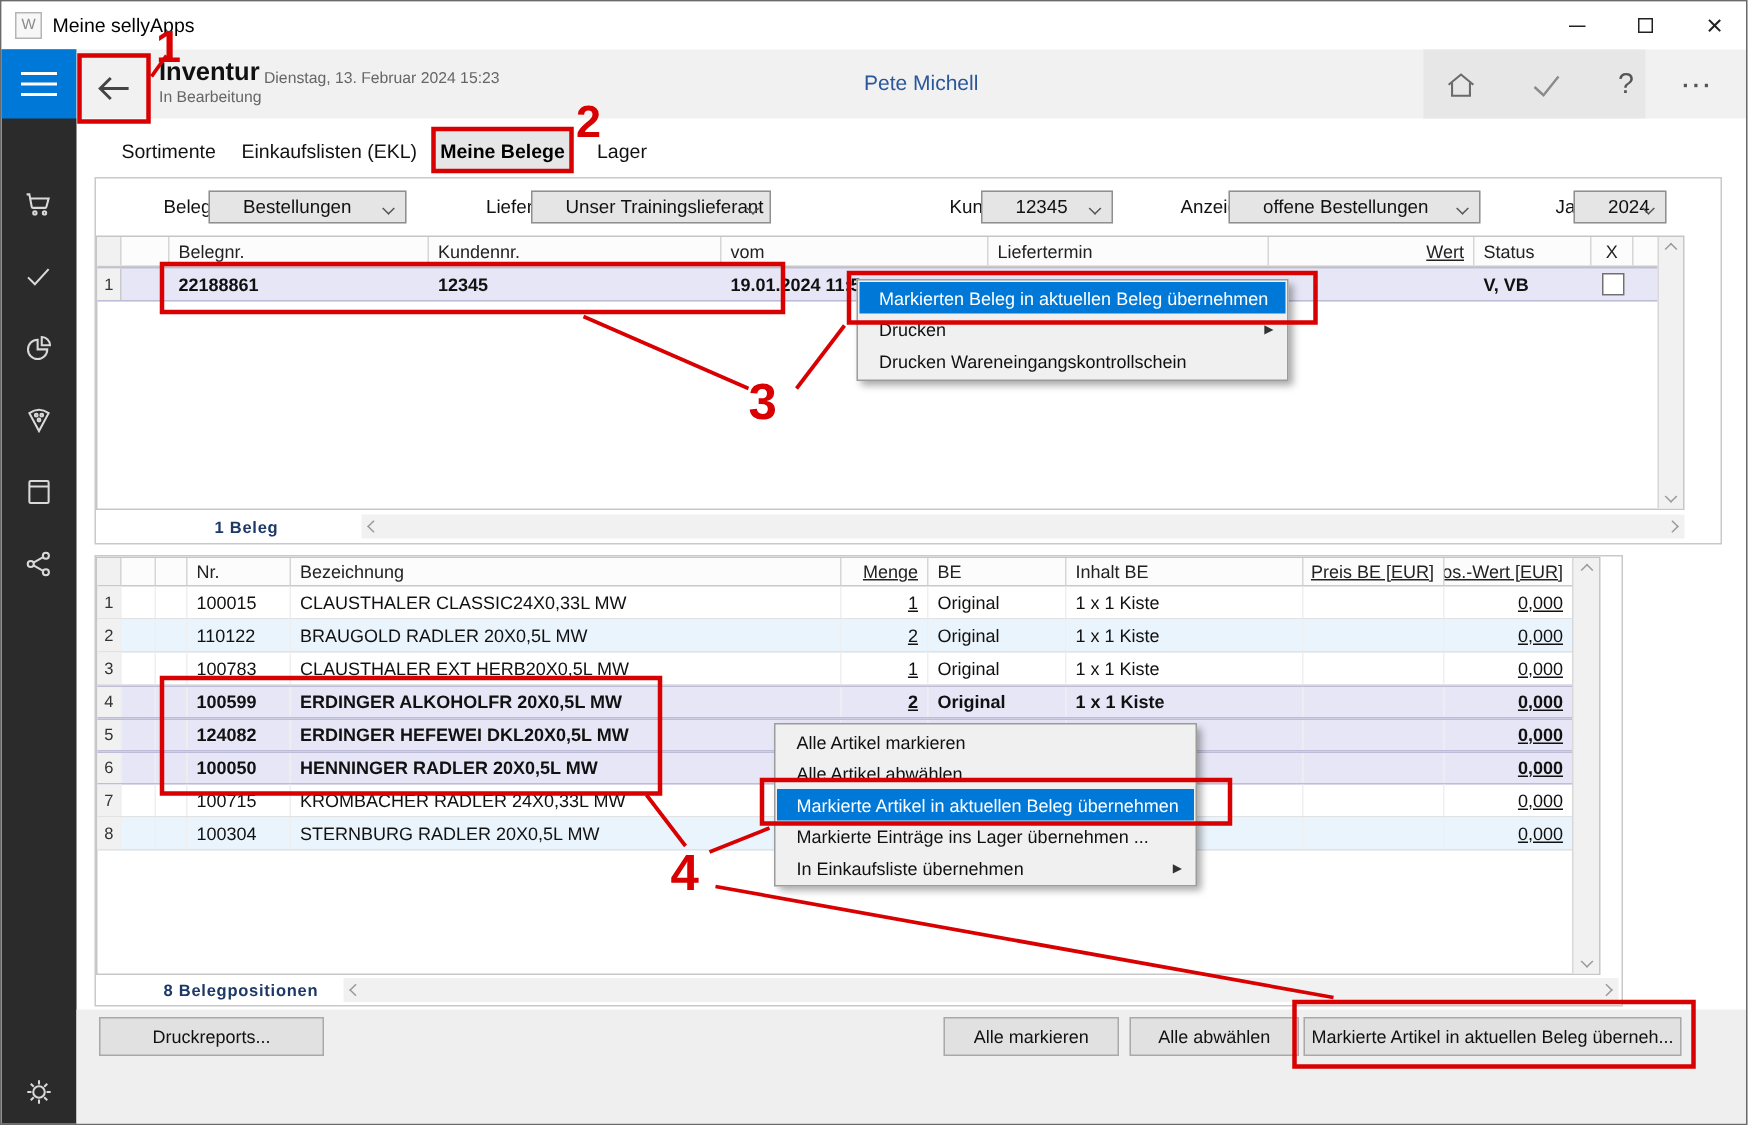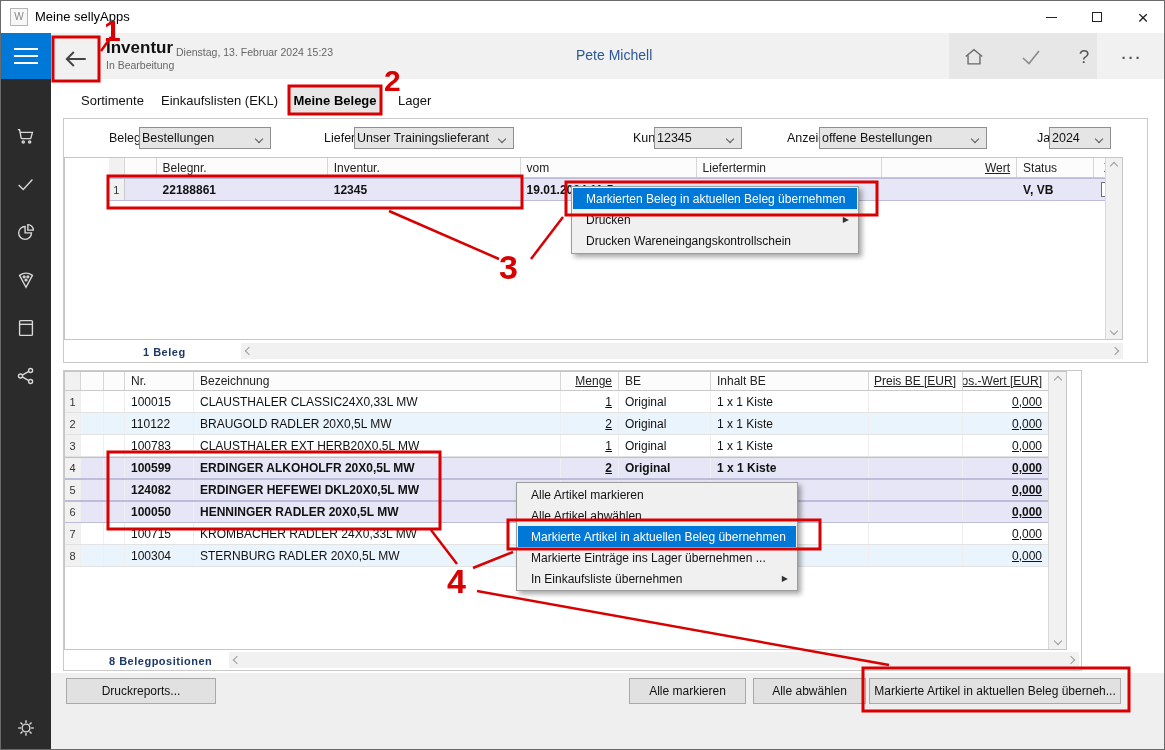--- a/index.html
+++ b/index.html
@@ -43,7 +43,7 @@
 
   
   .flabel { position:absolute; top:130px; font-size:12.5px; color:#111;margin-left:28px; }
-  .combo { position:absolute; top:126px; height:22px; background:#e5e5e5; border:1px solid #8f8f8f; display:flex; align-items:center; font-size:12.5px; padding-left:2px; color:#111; }
+  .combo { position:absolute; top:126px; height:22px; background:#e5e5e5; border:1px solid #8f8f8f; display:flex; align-items:center; font-size:12.5px; padding-left:22px; color:#111; }
   .combo .chev { position:absolute; right:8px; top:8px; }
 
   .chev { display:inline-block; width:6px; height:6px; border-right:1.5px solid #555; border-bottom:1.5px solid #555; }

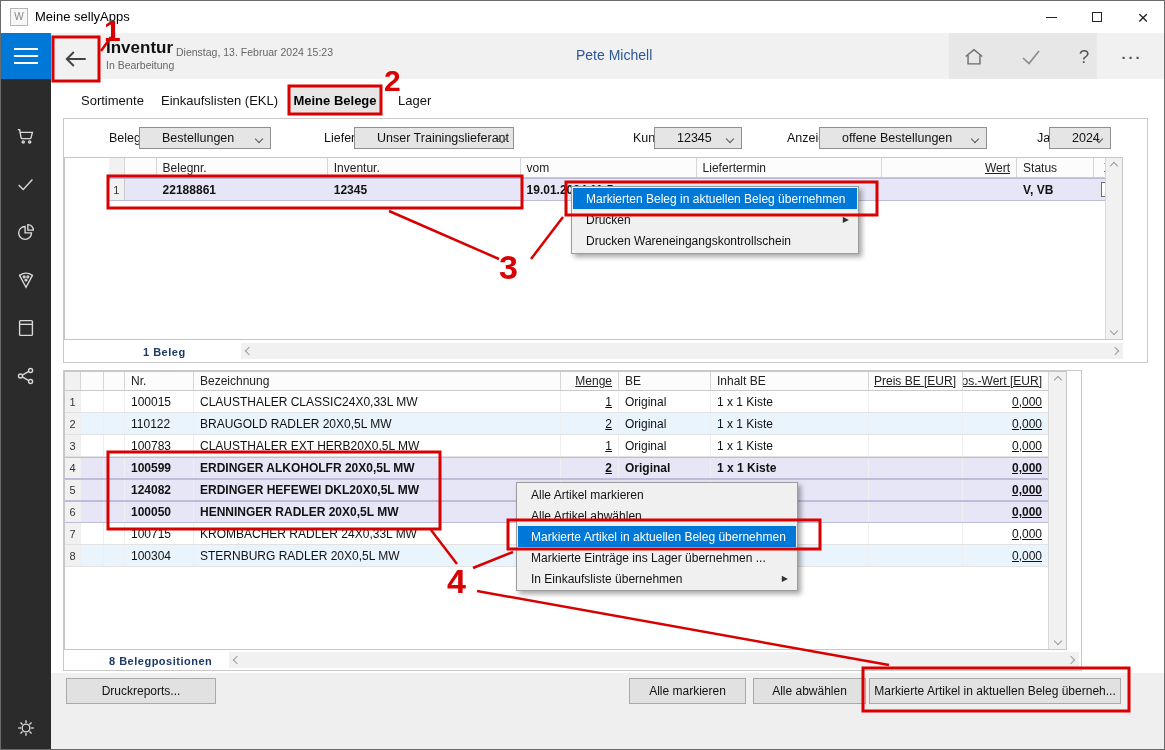--- a/index.html
+++ b/index.html
@@ -55,7 +55,7 @@
 
   
   .t-frame { position:absolute; background:#fff; border:1px solid #c6c6c6; }
-  .t1-frame { left:63px; top:156px; width:1059px; height:183px;padding-left:44px; }
+  .t1-frame { left:63px; top:156px; width:1059px; height:183px; }
   .t2-frame { left:63px; top:370px; width:1003px; height:279px; }
   .trow { display:flex; width:100%; }
   .thead { height:20px; background:#fcfcfc; border-bottom:1px solid #c9c9c9; }

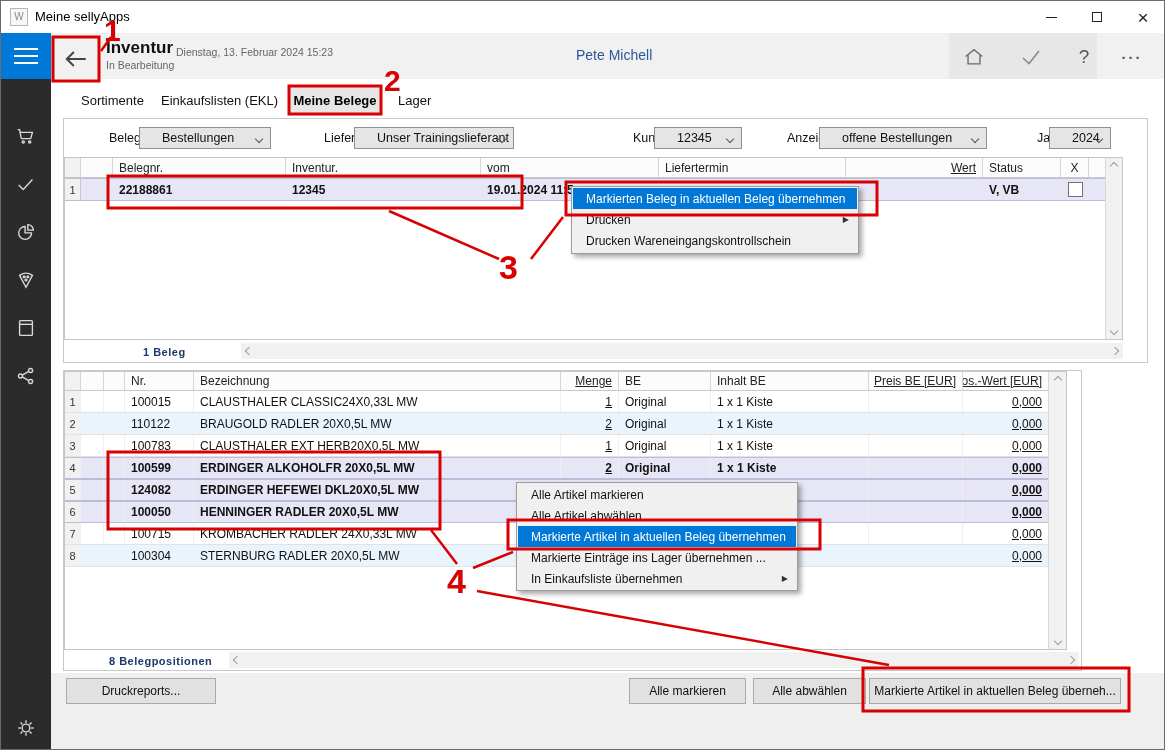--- a/index.html
+++ b/index.html
@@ -244,7 +244,7 @@
       <div class="cell gut d-g"></div>
       <div class="cell d-a"></div>
       <div class="cell d-beleg">Belegnr.</div>
-      <div class="cell d-kunden">Inventur.</div>
+      <div class="cell d-kunden">Kundennr.</div>
       <div class="cell d-vom">vom</div>
       <div class="cell d-lief">Liefertermin</div>
       <div class="cell d-wert r">Wert</div>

◇ ◇ ◇ ◇

● **Task**: Within the entries, find all lines holding "chev" and copy each one.

● **Solution to this problem**:
   .combo .chev { position:absolute; right:8px; top:8px; }
   .chev { display:inline-block; width:6px; height:6px; border-right:1.5px solid #555; border-bottom:1.5px solid #555; }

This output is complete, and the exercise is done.